Front-end code change data:
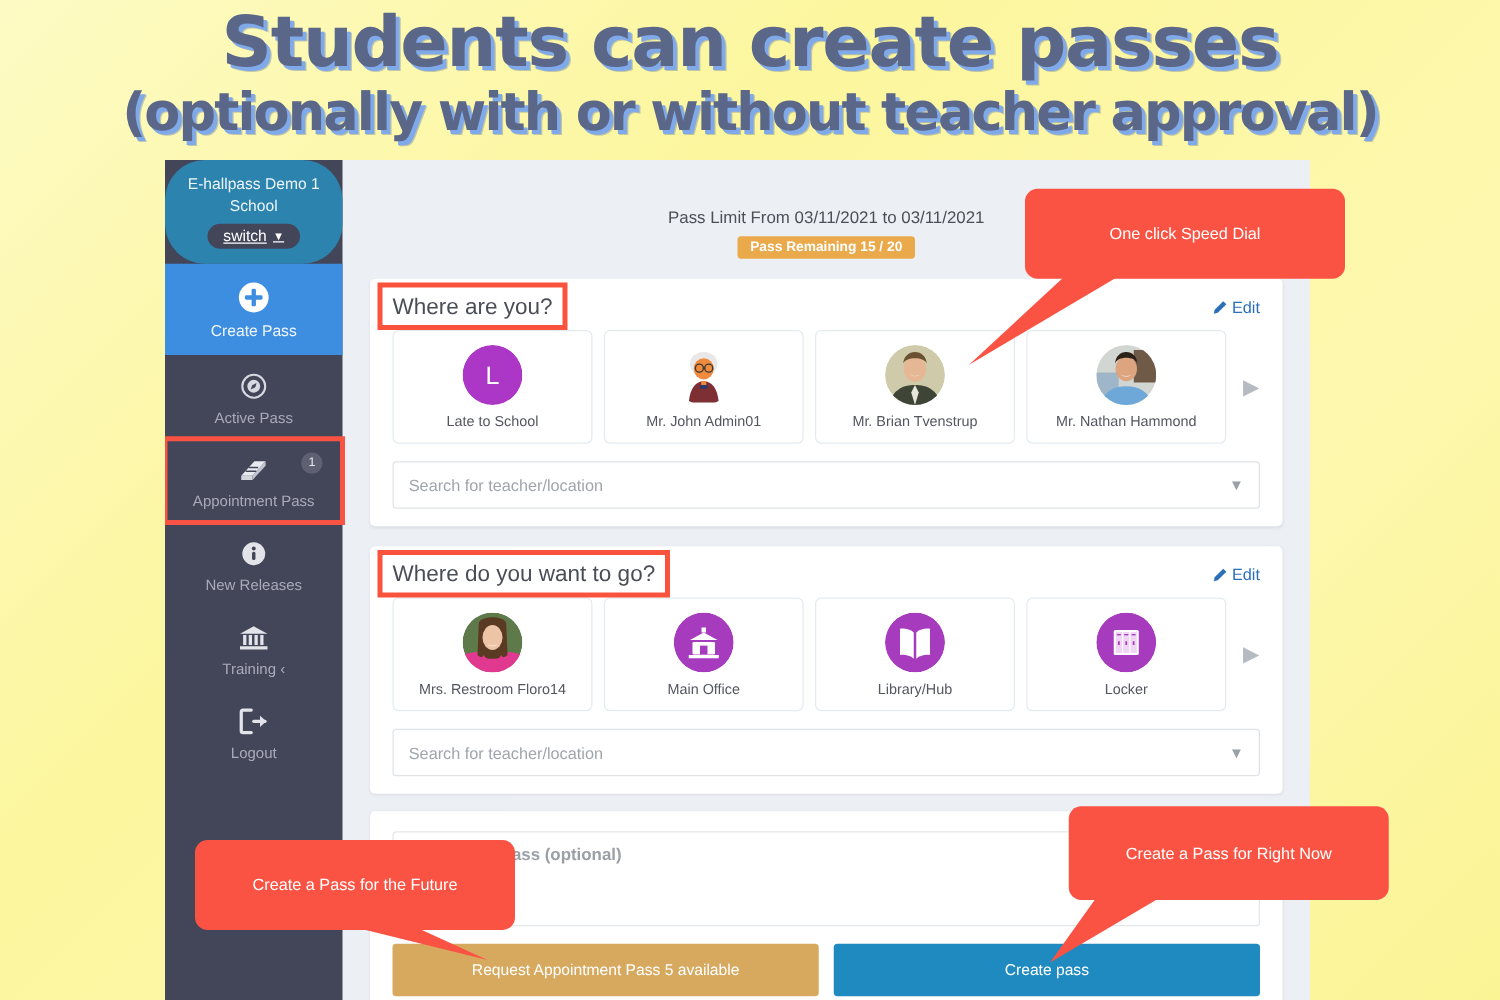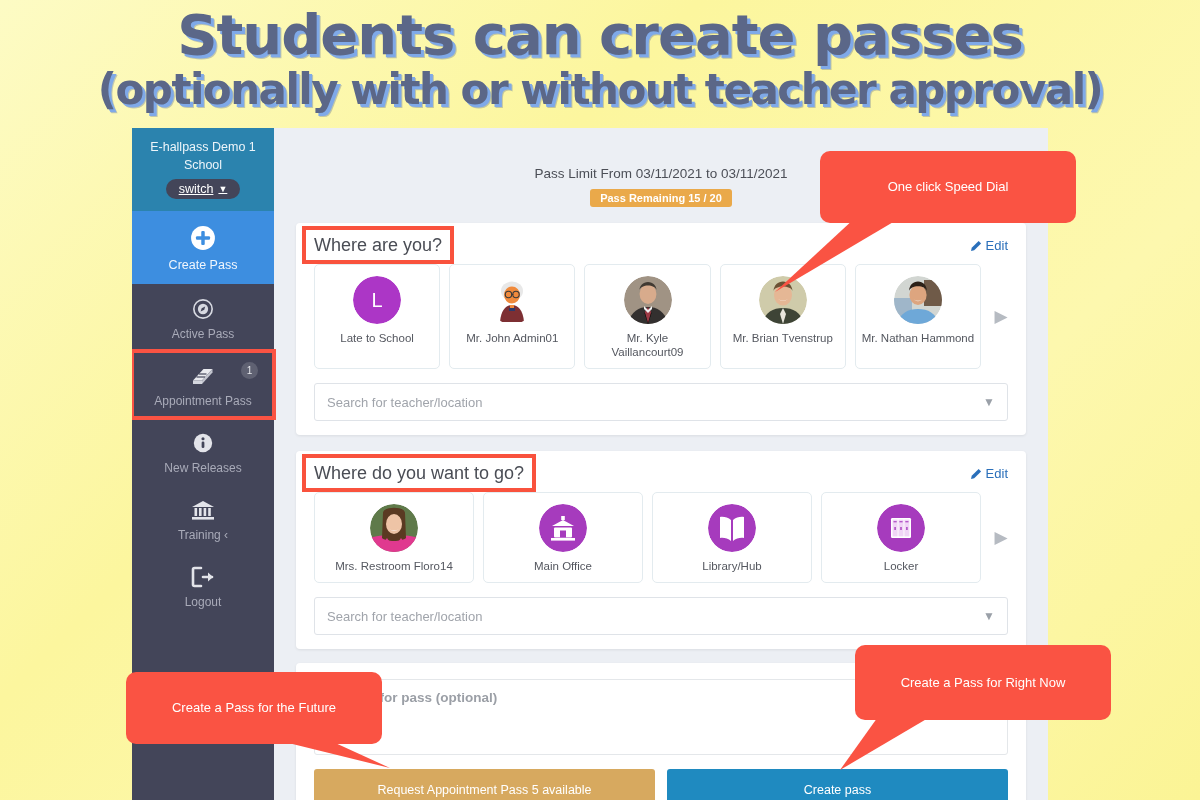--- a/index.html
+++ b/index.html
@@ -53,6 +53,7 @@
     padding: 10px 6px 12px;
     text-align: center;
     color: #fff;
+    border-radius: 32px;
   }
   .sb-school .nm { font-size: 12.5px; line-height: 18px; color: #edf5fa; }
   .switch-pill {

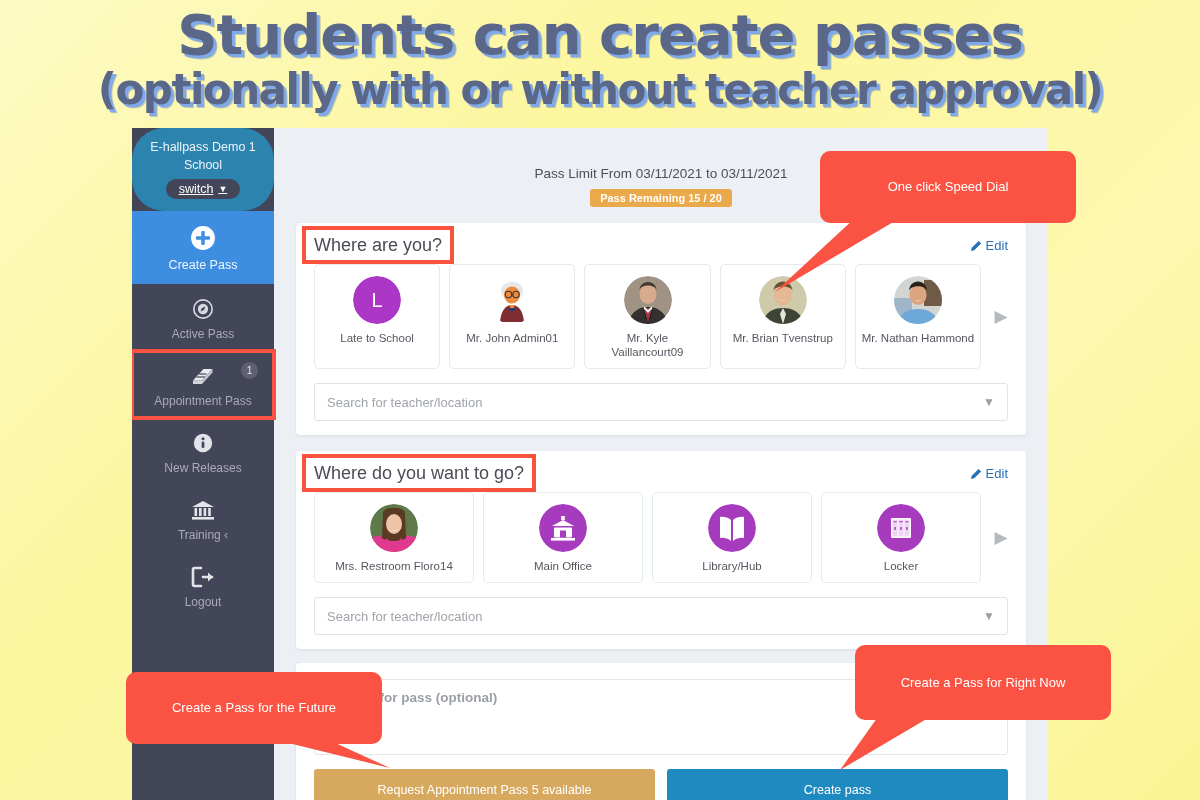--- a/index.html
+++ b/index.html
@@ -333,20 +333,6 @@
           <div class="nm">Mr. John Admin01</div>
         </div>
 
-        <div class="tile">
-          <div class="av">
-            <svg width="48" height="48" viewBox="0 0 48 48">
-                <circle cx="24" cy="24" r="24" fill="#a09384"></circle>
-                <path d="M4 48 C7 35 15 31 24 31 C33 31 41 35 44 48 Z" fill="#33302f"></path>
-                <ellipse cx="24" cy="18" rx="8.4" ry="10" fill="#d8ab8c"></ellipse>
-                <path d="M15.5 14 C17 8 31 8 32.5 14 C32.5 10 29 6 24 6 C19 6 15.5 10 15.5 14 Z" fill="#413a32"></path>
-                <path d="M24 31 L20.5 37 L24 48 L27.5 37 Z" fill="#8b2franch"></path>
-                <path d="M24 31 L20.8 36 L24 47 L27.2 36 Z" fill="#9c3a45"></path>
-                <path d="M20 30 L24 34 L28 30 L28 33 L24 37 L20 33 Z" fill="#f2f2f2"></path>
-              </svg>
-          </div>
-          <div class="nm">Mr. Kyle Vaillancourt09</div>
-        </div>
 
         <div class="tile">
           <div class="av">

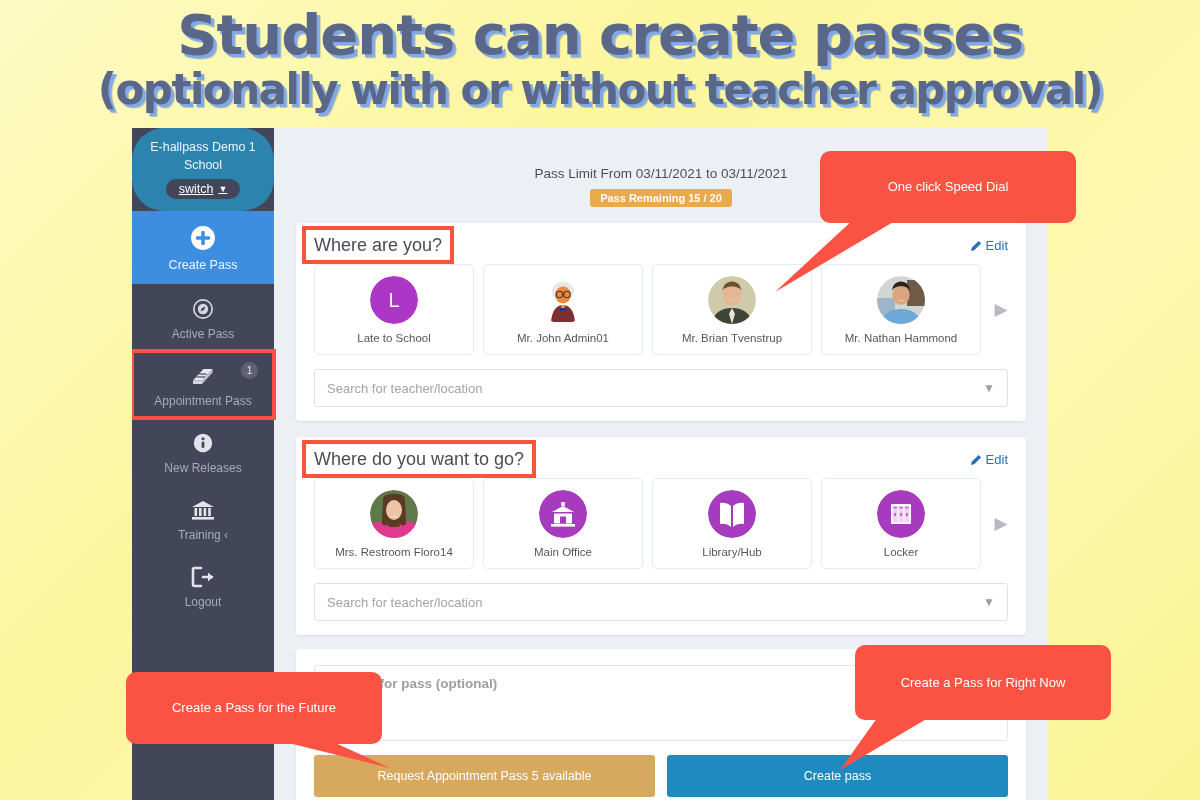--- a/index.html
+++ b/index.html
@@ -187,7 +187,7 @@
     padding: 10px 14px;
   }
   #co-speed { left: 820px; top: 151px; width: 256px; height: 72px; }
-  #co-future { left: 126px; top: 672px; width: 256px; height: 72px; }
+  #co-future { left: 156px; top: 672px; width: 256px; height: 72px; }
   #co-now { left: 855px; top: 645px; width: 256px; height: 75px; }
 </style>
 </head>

(Task brief):
Go through the records and count the lines that include "padding", then give only that number.

(Exercise result):
2